Published in

Artificialis

8 min readJun 12, 2023

Getting Started with Depth Estimation using MiDaS and Python

Fig — 01 Image by Author Inspired by Sambeetarts on Pixabay

Measuring distance of an object from camera poses a significant challenge within the computer vision domain, due to the lack of inherent depth information in 2D images, perspective distortion, variable object sizes, camera calibration requirements, and occlusion in complex scenes. Distance estimation via perspective projection, for instance, relies on variables such as the size of the sensor, focal length, and the actual height of the object. The computation of these unknown variables adds to the complexity of the task.

Fig — 02 (Formula for Distance to Object)

A series of traditional and deep learning based approaches have been in service for quite some time to provide an effective solution to distance estimation.
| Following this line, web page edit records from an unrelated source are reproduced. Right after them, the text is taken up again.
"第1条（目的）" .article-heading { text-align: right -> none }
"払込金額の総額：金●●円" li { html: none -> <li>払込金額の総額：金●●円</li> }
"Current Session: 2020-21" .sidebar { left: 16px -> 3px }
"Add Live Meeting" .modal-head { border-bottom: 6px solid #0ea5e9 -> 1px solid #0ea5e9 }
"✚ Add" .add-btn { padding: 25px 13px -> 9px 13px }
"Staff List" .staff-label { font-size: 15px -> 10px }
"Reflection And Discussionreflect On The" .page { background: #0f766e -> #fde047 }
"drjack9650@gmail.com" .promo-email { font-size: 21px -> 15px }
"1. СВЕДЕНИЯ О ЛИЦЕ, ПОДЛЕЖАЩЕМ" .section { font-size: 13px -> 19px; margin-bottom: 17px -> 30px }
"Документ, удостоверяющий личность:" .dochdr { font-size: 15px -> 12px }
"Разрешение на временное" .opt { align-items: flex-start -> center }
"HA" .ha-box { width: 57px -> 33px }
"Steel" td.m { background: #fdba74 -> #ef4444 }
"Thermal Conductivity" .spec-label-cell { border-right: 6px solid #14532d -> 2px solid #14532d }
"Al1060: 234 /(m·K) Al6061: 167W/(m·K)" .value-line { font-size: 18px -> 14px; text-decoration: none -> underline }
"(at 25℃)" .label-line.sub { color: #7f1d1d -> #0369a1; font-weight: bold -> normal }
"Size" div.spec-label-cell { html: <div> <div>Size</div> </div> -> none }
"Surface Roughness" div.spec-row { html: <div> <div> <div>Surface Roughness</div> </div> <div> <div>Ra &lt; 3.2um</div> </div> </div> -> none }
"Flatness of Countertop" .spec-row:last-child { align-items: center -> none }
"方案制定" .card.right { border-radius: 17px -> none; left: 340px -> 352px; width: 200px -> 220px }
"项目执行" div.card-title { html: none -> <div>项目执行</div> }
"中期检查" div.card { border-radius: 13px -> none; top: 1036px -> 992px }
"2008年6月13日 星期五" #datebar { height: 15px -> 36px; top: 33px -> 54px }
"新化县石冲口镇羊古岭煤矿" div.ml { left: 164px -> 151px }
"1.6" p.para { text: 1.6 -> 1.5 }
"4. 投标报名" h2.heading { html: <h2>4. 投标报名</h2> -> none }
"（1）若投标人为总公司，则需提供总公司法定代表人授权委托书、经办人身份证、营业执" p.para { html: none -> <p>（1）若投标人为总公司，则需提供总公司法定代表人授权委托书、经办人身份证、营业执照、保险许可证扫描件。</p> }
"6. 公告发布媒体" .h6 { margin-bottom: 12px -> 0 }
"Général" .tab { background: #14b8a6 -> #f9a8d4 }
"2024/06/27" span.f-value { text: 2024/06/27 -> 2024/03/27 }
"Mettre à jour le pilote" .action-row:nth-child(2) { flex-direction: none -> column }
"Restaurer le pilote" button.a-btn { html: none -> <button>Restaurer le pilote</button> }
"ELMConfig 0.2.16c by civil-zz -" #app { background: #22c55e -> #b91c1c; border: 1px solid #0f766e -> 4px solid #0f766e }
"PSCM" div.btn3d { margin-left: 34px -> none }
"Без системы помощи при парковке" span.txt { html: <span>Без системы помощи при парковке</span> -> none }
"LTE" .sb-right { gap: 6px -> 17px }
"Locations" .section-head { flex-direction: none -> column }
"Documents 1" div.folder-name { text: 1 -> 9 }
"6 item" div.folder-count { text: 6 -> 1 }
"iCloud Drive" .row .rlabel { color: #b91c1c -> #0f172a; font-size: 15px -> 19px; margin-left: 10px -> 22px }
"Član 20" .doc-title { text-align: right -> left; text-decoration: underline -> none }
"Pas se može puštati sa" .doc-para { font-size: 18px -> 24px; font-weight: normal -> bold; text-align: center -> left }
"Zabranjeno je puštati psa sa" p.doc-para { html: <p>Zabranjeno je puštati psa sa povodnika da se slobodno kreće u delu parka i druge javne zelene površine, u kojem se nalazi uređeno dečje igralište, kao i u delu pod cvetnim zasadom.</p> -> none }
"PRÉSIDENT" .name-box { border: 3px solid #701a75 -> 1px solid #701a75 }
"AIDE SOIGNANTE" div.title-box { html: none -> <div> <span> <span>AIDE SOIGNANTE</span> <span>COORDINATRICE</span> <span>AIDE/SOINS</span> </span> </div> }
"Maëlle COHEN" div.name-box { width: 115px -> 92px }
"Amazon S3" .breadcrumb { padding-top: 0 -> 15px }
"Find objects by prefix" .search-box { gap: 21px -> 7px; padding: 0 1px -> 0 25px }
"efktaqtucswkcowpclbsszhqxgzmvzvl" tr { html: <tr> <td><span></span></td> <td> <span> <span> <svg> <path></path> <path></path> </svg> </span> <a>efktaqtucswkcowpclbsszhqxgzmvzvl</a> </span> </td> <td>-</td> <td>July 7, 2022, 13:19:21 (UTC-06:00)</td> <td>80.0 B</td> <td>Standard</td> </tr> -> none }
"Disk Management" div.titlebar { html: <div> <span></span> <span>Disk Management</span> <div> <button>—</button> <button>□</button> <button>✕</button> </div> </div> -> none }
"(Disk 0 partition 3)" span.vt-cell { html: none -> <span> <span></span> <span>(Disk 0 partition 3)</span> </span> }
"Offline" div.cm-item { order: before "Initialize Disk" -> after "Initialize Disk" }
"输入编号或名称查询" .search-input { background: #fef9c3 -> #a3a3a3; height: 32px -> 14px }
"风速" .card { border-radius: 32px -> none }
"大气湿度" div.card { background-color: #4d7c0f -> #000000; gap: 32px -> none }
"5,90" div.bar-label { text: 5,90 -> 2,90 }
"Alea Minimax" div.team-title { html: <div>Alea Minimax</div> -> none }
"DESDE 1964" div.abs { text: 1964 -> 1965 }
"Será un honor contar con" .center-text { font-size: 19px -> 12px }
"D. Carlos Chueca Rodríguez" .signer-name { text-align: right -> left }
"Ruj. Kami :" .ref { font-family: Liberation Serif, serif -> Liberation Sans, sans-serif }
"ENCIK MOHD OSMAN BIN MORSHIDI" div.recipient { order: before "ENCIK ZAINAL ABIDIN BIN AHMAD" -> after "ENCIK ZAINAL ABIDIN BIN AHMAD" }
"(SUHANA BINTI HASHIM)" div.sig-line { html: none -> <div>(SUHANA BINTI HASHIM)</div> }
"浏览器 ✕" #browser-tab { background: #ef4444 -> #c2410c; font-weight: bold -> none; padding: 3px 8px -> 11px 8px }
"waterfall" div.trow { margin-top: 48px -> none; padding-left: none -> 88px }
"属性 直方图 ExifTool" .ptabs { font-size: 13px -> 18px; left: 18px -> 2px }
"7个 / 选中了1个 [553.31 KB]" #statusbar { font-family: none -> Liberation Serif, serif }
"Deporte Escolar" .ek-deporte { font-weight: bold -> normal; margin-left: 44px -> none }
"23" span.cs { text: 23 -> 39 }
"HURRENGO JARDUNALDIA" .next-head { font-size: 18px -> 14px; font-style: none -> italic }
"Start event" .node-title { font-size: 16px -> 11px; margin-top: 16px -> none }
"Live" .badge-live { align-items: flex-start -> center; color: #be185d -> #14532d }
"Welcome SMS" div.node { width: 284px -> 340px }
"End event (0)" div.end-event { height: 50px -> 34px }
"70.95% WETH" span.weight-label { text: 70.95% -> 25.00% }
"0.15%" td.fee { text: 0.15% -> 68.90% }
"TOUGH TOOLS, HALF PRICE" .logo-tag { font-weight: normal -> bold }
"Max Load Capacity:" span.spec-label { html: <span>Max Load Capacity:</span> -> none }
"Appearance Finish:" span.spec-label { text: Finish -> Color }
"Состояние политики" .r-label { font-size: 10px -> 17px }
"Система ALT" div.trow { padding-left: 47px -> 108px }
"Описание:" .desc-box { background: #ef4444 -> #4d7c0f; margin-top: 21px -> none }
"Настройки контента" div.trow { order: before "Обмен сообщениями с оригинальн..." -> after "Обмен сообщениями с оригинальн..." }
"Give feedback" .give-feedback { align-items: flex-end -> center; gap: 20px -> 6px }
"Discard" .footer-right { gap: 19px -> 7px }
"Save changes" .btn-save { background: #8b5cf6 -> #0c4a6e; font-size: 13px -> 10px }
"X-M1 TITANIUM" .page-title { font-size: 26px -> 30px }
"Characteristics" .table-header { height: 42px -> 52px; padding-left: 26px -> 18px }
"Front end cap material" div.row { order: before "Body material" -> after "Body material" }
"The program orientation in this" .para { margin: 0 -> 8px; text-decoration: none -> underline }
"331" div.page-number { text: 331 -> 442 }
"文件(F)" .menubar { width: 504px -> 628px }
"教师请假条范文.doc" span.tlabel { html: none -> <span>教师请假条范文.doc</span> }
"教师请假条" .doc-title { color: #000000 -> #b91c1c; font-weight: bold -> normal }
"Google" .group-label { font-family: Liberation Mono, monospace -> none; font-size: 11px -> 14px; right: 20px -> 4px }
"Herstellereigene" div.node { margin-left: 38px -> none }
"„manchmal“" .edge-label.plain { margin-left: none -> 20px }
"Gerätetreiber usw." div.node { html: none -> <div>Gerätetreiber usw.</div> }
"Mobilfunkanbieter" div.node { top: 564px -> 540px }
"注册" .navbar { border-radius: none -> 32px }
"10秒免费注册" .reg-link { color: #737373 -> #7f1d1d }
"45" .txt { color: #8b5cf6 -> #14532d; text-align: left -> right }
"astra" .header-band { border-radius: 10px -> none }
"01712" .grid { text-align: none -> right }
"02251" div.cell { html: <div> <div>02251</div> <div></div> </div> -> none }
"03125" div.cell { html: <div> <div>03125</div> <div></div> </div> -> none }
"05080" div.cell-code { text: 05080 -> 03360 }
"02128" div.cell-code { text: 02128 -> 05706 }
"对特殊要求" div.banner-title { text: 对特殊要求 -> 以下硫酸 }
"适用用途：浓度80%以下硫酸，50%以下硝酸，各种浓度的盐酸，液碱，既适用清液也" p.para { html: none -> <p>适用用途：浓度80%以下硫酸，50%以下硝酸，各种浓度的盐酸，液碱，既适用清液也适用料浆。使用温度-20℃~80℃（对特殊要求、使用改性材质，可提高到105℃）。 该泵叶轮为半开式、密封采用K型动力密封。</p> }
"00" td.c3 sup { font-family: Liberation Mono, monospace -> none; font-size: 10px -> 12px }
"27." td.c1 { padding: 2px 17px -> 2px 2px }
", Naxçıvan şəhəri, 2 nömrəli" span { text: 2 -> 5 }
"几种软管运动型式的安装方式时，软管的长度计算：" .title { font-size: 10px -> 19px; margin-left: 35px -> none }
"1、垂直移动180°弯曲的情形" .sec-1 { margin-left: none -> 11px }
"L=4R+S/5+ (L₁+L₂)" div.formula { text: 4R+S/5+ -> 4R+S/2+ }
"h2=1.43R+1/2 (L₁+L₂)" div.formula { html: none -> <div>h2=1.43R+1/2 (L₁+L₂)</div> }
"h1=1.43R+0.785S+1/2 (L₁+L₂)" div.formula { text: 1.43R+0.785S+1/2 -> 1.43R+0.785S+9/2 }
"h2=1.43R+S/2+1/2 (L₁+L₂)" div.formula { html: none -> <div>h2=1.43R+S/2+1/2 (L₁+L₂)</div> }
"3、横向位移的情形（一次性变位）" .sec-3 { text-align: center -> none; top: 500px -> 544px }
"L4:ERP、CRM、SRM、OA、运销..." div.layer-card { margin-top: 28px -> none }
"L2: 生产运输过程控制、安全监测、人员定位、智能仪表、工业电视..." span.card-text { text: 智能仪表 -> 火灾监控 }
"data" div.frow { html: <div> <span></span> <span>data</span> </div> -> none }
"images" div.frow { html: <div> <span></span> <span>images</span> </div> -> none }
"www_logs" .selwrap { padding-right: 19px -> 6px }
Solutions involving stereo vision have proven to be effective and accurate in depth calculation, however there’s always a search for a much efficient and inexpensive alternative. Deep learning has shown itself to thrive in such constraints, pushing the boundaries of possibilities to a whole new level and bringing to reality depth estimation models for monocular vision — one of which we’ll be exploring in this article.

Following my recent distance measurement using media-pipe tutorial, I intended to build upon the notion of monocular depth estimation by bringing all possible approaches — to provide you with best options for your fun projects.

In this article, I’ll be estimating the distance of an object using a hybrid of media-pipe pose estimation module and MiDaS depth estimation model. But before that, let’s just take a quick overview of what we’ll be covering in this article.

MiDaS overview.
Distance measurement using Media-pipe landmarks and MiDaS depth map.

MiDaS

MiDaS(Multiple Depth Estimation Accuracy with Single Network) is a deep learning based residual model built atop Res-Net for monocular depth estimation. MiDaS is known to have shown promising results in depth estimation from single images. Below is the generic overview of the MiDaS architecture:

Encoder-Decoder Architecture

MiDaS is based on an encoder-decoder architecture, where the encoder part is responsible for high level feature extraction and the decoder generates the depth map from these features via up-sampling.

2. Backbone

MiDaS typically uses a residual network (ResNet-50 or ResNet-101) for feature extraction because it is robust to vanishing gradients. Allowing MiDaS to extract multi-channeled feature maps from input images, capturing hierarchical information at varying scales.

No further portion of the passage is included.